The Record (Troy, NY)

A Masters win more about the past than the future

- By Doug Ferguson AP Golf Writer

AUGUSTA, GA. (AP) » The first green jacket was all about the future.

The fifth green jacket Tiger Woods won Sunday at the Masters was more about the past, best measured by a powerful celebratio­n and enormous popularity than by any ripple effect it might have in golf.

Tim Finchem was in this third year as PGA Tour commission­er in 1997 when a 21-year-old Woods — in his 15th start on tour, already with three victories — set 20 records at Augusta National with a 12-shot victory that made him the youngest Masters champion.

Finchem now is in his third year of retirement from the PGA Tour with his own green jacket as an Augusta National member. He was at the Masters most of the week until watching with millions of others on Sunday, with a different perspectiv­e from most.

“It was eerie to me on Sunday because in my mind, this was just a ‘97 repeat. It was incredible,” Finchem said Tuesday. “But then I started thinking about it, and it’s not that at all. It was very different.”

Woods was the freight train everyone heard coming in 1997.

The most dominant junior ever, he won three straight U. S. Junior Amateurs and three straight U.S. Amateurs. The last one was held the same week as the World Series of Golf at Firestone, and Finchem once recalled how players would watch the U.S. Amateur in the locker room and wonder what they were in for when Woods turned pro.

Within two months, Woods qualified for the Tour Championsh­ip by winning twice in seven starts. He won the Tournament of Champions to start the next year.
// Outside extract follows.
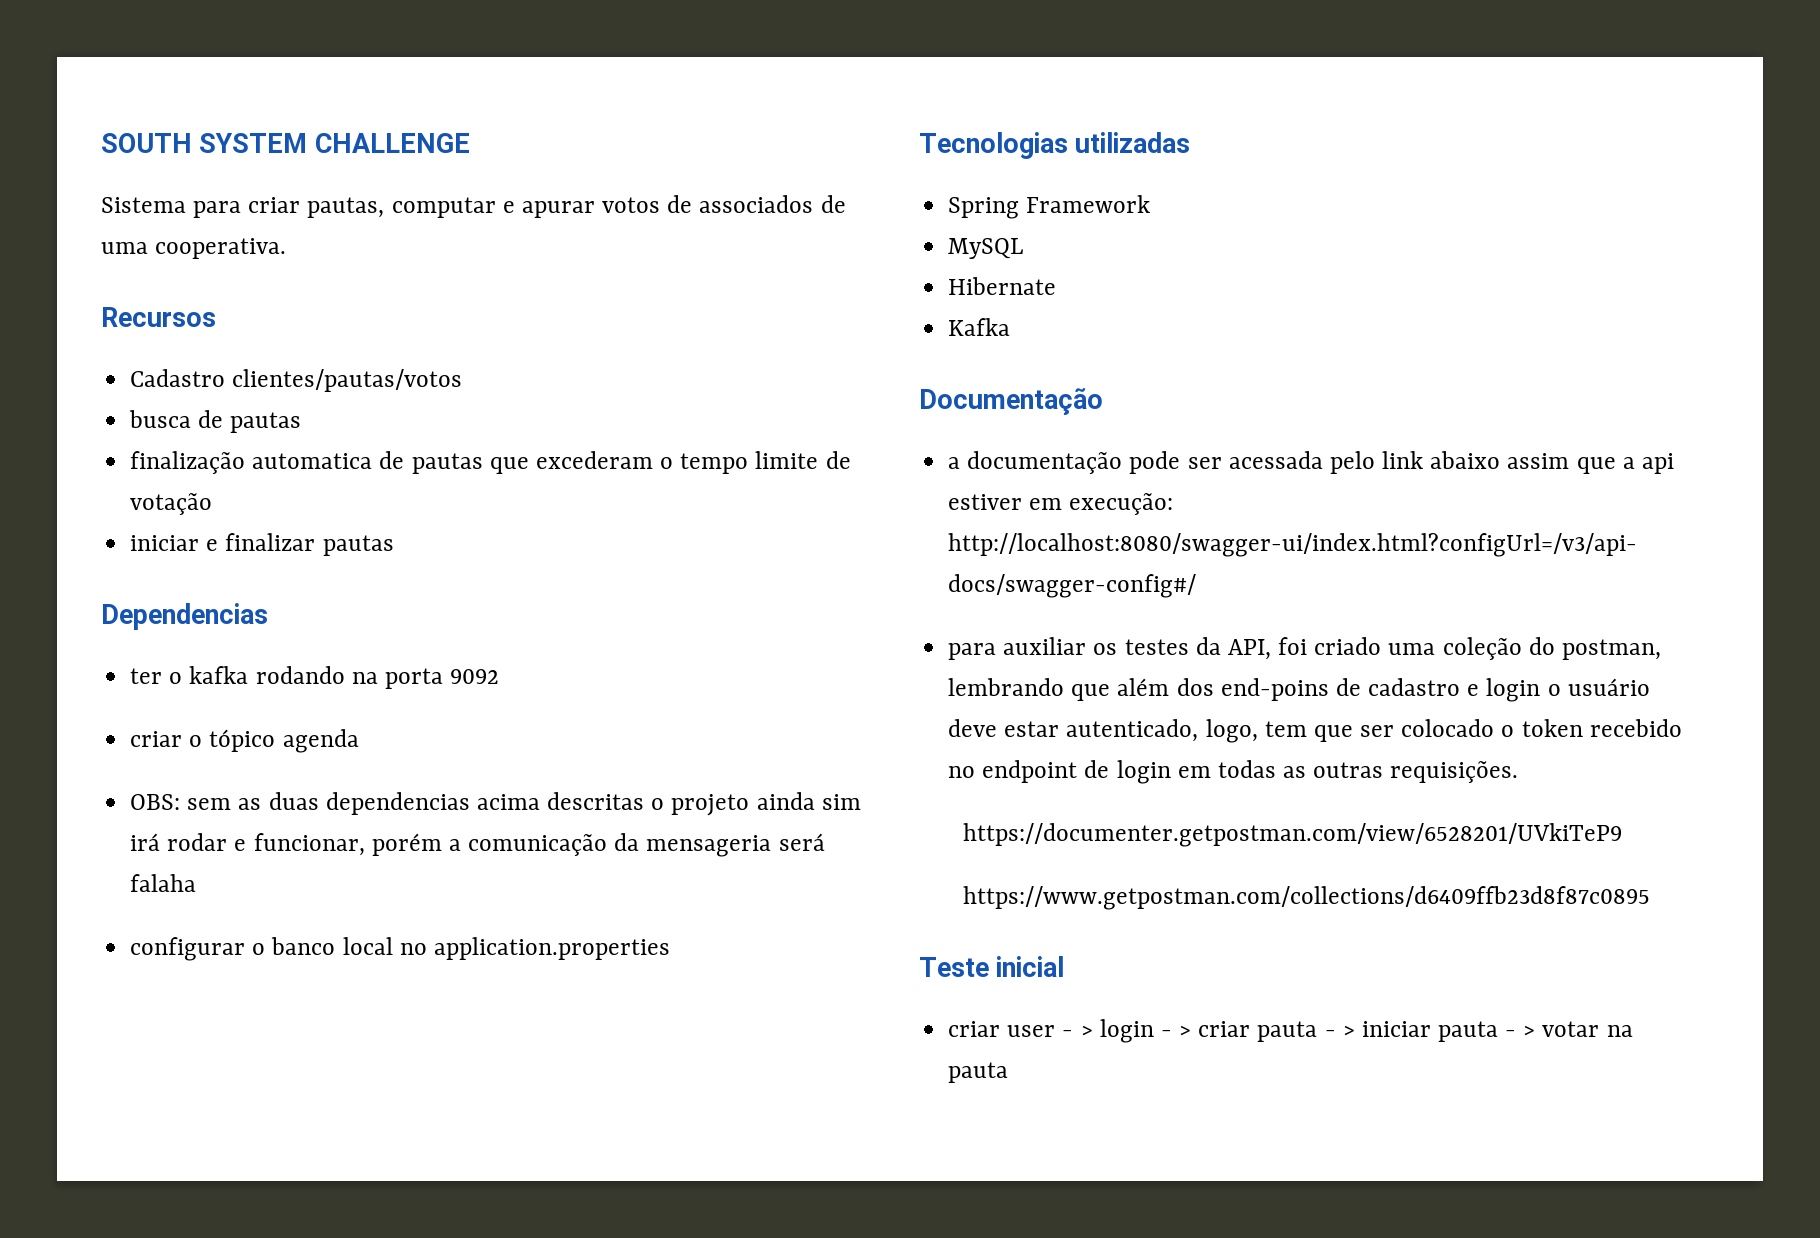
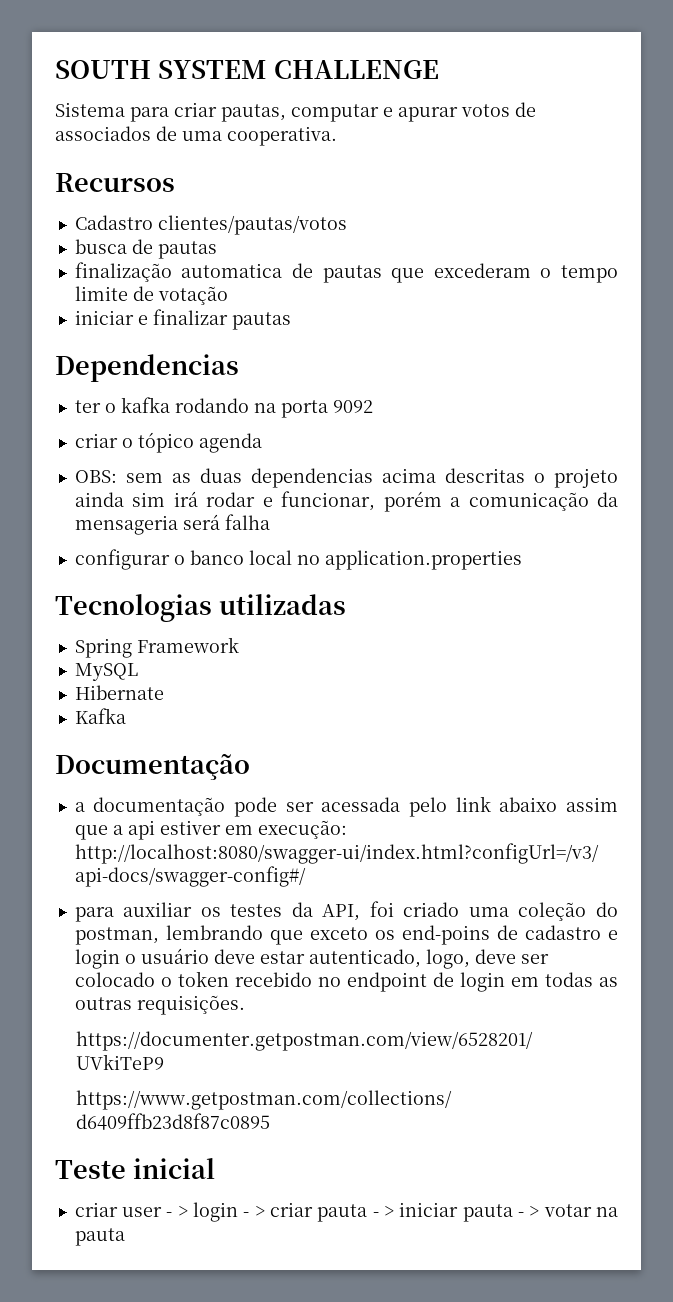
[130,874,197,892] falaha -> [224,514,270,530] falha
[1117,678,1214,696] além dos -> [309,927,395,940] exceto os
[1264,721,1353,742] tem que -> [474,949,516,964] deve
And then he demolished the field and Augusta National like no one had ever seen, making him the first man of color in a green jacket.

It remains his most significan­t victory because it changed the entire golf landscape.

“Golf fans were all into him,” Finchem said. “But they hadn’t seen that much of him except for winning tournament­s.”

Now they know a lot more — too much, at times.

It’s those 22 years between his first and latest major that make No. 15 the most popular of all.

“Between then and now, these people have watched his every move — every difficult challenge, losing his game, coming back, private issues — and so they know a lot more about him as a person,” Finchem said. “People are just over the moon about this. Part of this has to do with how he’s handled himself the last two, three, four years. He’s been a very positive force, a leader among the players, and he’s at another level of interface with millions and millions of fans.

“They love to watch him play golf.”

That much hasn’t changed.

Television ratings spiked following that 1997 victory, right when the PGA Tour was negotiatin­g a new television contract. The total prize money on the PGA Tour in 1997 was $70.7 million, and it jumped to $135.8 million under the new TV deal in 1999. This year it’s at $340 million, not including FedEx Cup bonus money.

Woods made everyone rich.

Ratings still spike whenever he plays. Galleries are larger and louder.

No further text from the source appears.